Nevertheless, the feeling of admiration and terror which Bonaparte inspired was so great that little doubt was entertained of his triumph. While he was at Dresden in 1812, surrounded by all the sovereigns of Germany, at the head of an army of five hundred thousand men composed of almost all the nations of Europe, it seemed impossible, according to human calculation, that his expedition should fail. In his fall, indeed, the intervention of Providence has been more manifested to the world than in any other event; and the elements were first employed to strike the ruler of men. At present we can hardly imagine that if Bonaparte had succeeded in his expedition against Russia, there would not have been a single corner of Continental ground where one could have escaped from his power. All the ports were shut, and the Continent was, like the tower of Ugolino, walled up on all sides.
Threatened with imprisonment by a prefect,5 extremely docile to power, if I showed the least intention of withdrawing for a day from my dwelling, I escaped when Bonaparte was just entering into Russia, fearing I should find no outlet in Europe if I deferred my project any longer.6 I had already but two ways of going to England, by Constantinople or by St. Petersburg. The war between Russia and Turkey rendered the road by the latter almost impracticable; I did not know what would become of me, when the Emperor Alexander had the goodness to send me a passport to Vienna. On entering his empire, acknowledged as absolute, I felt myself free for the first time since the reign of Bonaparte; not only on account of the personal virtues of the Emperor Alexander, but because Russia was the only country which Napoléon had not compelled to feel his influence. None of the old governments can be compared to a tyranny which is engrafted upon a revolution, a tyranny which had employed even the extension of knowledge to chain even further every form of liberty.
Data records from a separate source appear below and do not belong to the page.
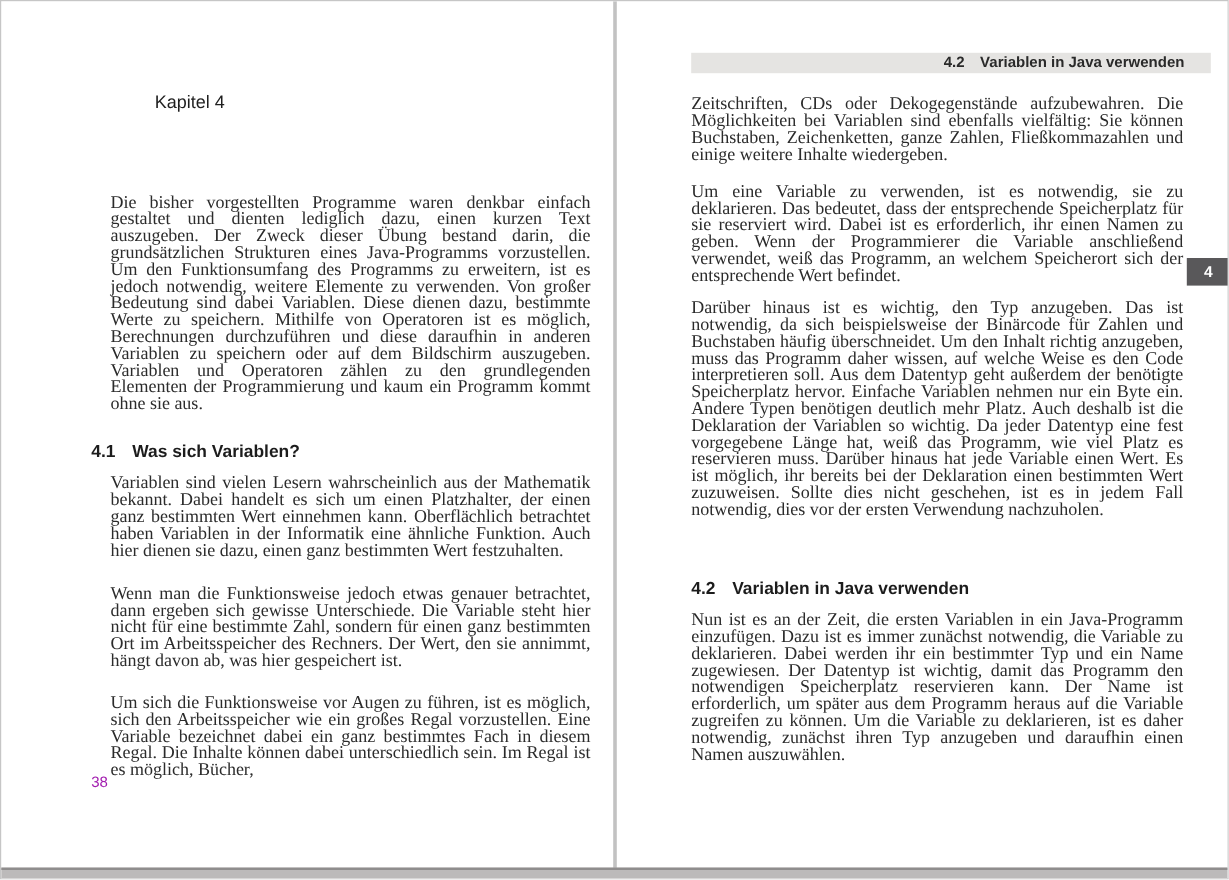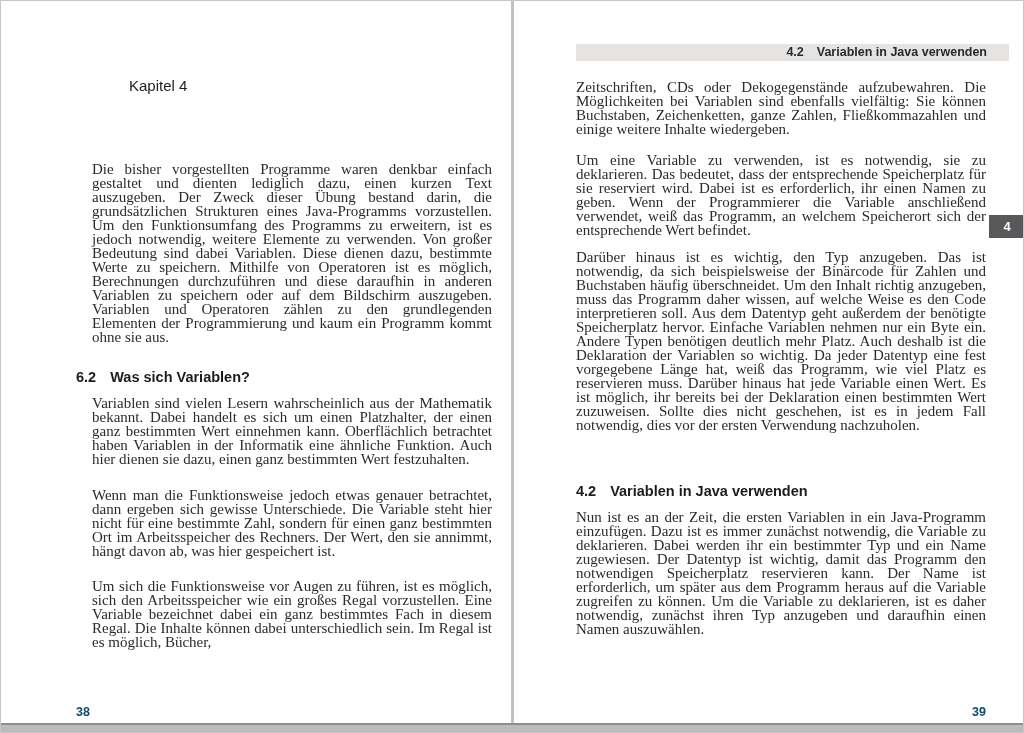--- a/index.html
+++ b/index.html
@@ -69,25 +69,25 @@
     padding-right: 22px;
     font-family: "Liberation Sans", "DejaVu Sans", sans-serif;
     font-size: 12.5px;
     font-weight: bold;
     line-height: 17px;
     color: #2a2a2a;
   }
   .running-header .sec-num { margin-right: 13px; }
   .page-number {
     position: absolute;
-    top: 704px;
+    top: 644px;
     font-family: "Liberation Sans", "DejaVu Sans", sans-serif;
     font-size: 12.5px;
-    font-weight: bold;
-    color: #0c4a6e;
+    font-weight: normal;
+    color: #a21caf;
   }
   .page-number.left { left: 75px; }
   .page-number.right { left: 575px; width: 410px; text-align: right; }
   .chapter-tab {
     position: absolute;
     left: 988px; top: 214px;
     width: 36px; height: 23px;
     background: #59585a;
     color: #ffffff;
     font-family: "Liberation Sans", "DejaVu Sans", sans-serif;
@@ -100,21 +100,21 @@
 </head>
 <body>
 
 <div class="spread">
 
   <div class="chapter-label">Kapitel 4</div>
 
   <p class="body-par lp" style="top:161px;">Die bisher vorgestellten Programme waren denkbar einfach gestaltet und dienten lediglich dazu, einen kurzen Text auszugeben. Der Zweck dieser Übung bestand darin, die grundsätzlichen Strukturen eines Java-Programms vorzustellen. Um den Funktionsumfang des Programms zu erweitern, ist es jedoch notwendig, weitere Elemente zu verwenden. Von großer Bedeutung sind dabei Variablen. Diese dienen dazu, bestimmte Werte zu speichern. Mithilfe von Operatoren ist es möglich, Berechnungen durchzuführen und diese daraufhin in anderen Variablen zu speichern oder auf dem Bildschirm auszugeben. Variablen und Operatoren zählen zu den grundlegenden Elementen der Programmierung und kaum ein Programm kommt ohne sie aus.</p>
 
   <div class="section-heading" style="left:75px; top:368px;">
-    <span class="sec-num">6.2</span><span>Was sich Variablen?</span>
+    <span class="sec-num">4.1</span><span>Was sich Variablen?</span>
   </div>
 
   <p class="body-par lp" style="top:395px;">Variablen sind vielen Lesern wahrscheinlich aus der Mathematik bekannt. Dabei handelt es sich um einen Platzhalter, der einen ganz bestimmten Wert einnehmen kann. Oberflächlich betrachtet haben Variablen in der Informatik eine ähnliche Funktion. Auch hier dienen sie dazu, einen ganz bestimmten Wert festzuhalten.</p>
   <p class="body-par lp" style="top:578px;">Um sich die Funktionsweise vor Augen zu führen, ist es möglich, sich den Arbeitsspeicher wie ein großes Regal vorzustellen. Eine Variable bezeichnet dabei ein ganz bestimmtes Fach in diesem Regal. Die Inhalte können dabei unterschiedlich sein. Im Regal ist es möglich, Bücher,</p>
   <p class="body-par lp" style="top:487px;">Wenn man die Funktionsweise jedoch etwas genauer betrachtet, dann ergeben sich gewisse Unterschiede. Die Variable steht hier nicht für eine bestimmte Zahl, sondern für einen ganz bestimmten Ort im Arbeitsspeicher des Rechners. Der Wert, den sie annimmt, hängt davon ab, was hier gespeichert ist.</p>
 
   <div class="page-number left">38</div>
 
   <div class="gutter-line"></div>
 
@@ -125,19 +125,18 @@
   <p class="body-par rp" style="top:79px;">Zeitschriften, CDs oder Dekogegenstände aufzubewahren. Die Möglichkeiten bei Variablen sind ebenfalls vielfältig: Sie können Buchstaben, Zeichenketten, ganze Zahlen, Fließkommazahlen und einige weitere Inhalte wiedergeben.</p>
   <p class="body-par rp" style="top:152px;">Um eine Variable zu verwenden, ist es notwendig, sie zu deklarieren. Das bedeutet, dass der entsprechende Speicherplatz für sie reserviert wird. Dabei ist es erforderlich, ihr einen Namen zu geben. Wenn der Programmierer die Variable anschließend verwendet, weiß das Programm, an welchem Speicherort sich der entsprechende Wert befindet.</p>
   <p class="body-par rp" style="top:249px;">Darüber hinaus ist es wichtig, den Typ anzugeben. Das ist notwendig, da sich beispielsweise der Binärcode für Zahlen und Buchstaben häufig überschneidet. Um den Inhalt richtig anzugeben, muss das Programm daher wissen, auf welche Weise es den Code interpretieren soll. Aus dem Datentyp geht außerdem der benötigte Speicherplatz hervor. Einfache Variablen nehmen nur ein Byte ein. Andere Typen benötigen deutlich mehr Platz. Auch deshalb ist die Deklaration der Variablen so wichtig. Da jeder Datentyp eine fest vorgegebene Länge hat, weiß das Programm, wie viel Platz es reservieren muss. Darüber hinaus hat jede Variable einen Wert. Es ist möglich, ihr bereits bei der Deklaration einen bestimmten Wert zuzuweisen. Sollte dies nicht geschehen, ist es in jedem Fall notwendig, dies vor der ersten Verwendung nachzuholen.</p>
 
   <div class="section-heading" style="left:575px; top:482px;">
     <span class="sec-num">4.2</span><span>Variablen in Java verwenden</span>
   </div>
 
   <p class="body-par rp" style="top:509px;">Nun ist es an der Zeit, die ersten Variablen in ein Java-Programm einzufügen. Dazu ist es immer zunächst notwendig, die Variable zu deklarieren. Dabei werden ihr ein bestimmter Typ und ein Name zugewiesen. Der Datentyp ist wichtig, damit das Programm den notwendigen Speicherplatz reservieren kann. Der Name ist erforderlich, um später aus dem Programm heraus auf die Variable zugreifen zu können. Um die Variable zu deklarieren, ist es daher notwendig, zunächst ihren Typ anzugeben und daraufhin einen Namen auszuwählen.</p>
 
-  <div class="page-number right">39</div>
 
   <div class="chapter-tab">4</div>
 
   <div class="bottom-bar"></div>
 
 </div>
 
 </body></html>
It is my intention at a future day to write what I observed of Russia; I shall here only remark, without turning from my subject, that it is a country little known, because almost all we have seen of that nation is a small number of courtiers, whose defects are always greater in proportion as the power of a monarch is less limited. They are distinguished, for the most part, only by that intrepid bravery common to all classes; but the Russian peasantry, that numerous class of the nation whose knowledge does not extend beyond the earth they cultivate and the heavens they contemplate, have qualities that are really admirable. The mildness of these people, their hospitality, their natural elegance, are extraordinary; no danger exists in their eyes; they think nothing impossible when their master commands. The word “master,” of which courtiers make an object of flattery and policy, does not produce the same effect on a people almost Asiatic. The monarch, being at the head of public worship, constitutes a part of their religion, and the peasants prostrate themselves before the Emperor as they salute the church by which they pass; no servile feeling mingles itself with these demonstrations of their sentiments.
Thanks to the enlightened wisdom of the present sovereign, every possible amelioration will take place gradually in Russia.7 But nothing is more absurd than the observations commonly repeated by those who dread the enlightened ideas of Alexander. “Why,” they exclaim, “does that Emperor, for whom the friends of liberty are such enthusiasts; why does he not establish at home the constitutional government which he recommends to other nations?” It is one of the thousand artifices of the enemies of human reason to endeavor to prevent what is possible and desirable for one nation by demanding things that are impossible for another. There is as yet no Third Estate in Russia: how, then, could a representative government be established there? The intermediary class between the boyards and the people is almost entirely missing. It would be possible to augment the power of the great nobles, and by so doing, destroy the work of Peter I; but that would be going back instead of forward; for the power of the Emperor, however absolute, is an amelioration in the state of society, compared to what the Russian aristocracy formerly was. Russia, in regard to civilization, has only attained that period of history in which, for the good of nations, it becomes necessary to limit the power of the privileged class by that of the crown. Thirty-six religions, including those that are pagan, and thirty-six different nations are not collected, but scattered over an immense territory. On one hand, the Greek creed accords with perfect toleration, and on the other, the vast space occupied by the population leaves every man the freedom of living according to his mores. There is not yet to be found, in this order of things, knowledge that could be concentrated or individuals who could make institutions work. The only tie which unites nations who are almost in a pastoral state, and whose dwellings appear like wooden tents erected in the plain, is respect for the monarch and national pride. Other ties will be successively brought forth by time.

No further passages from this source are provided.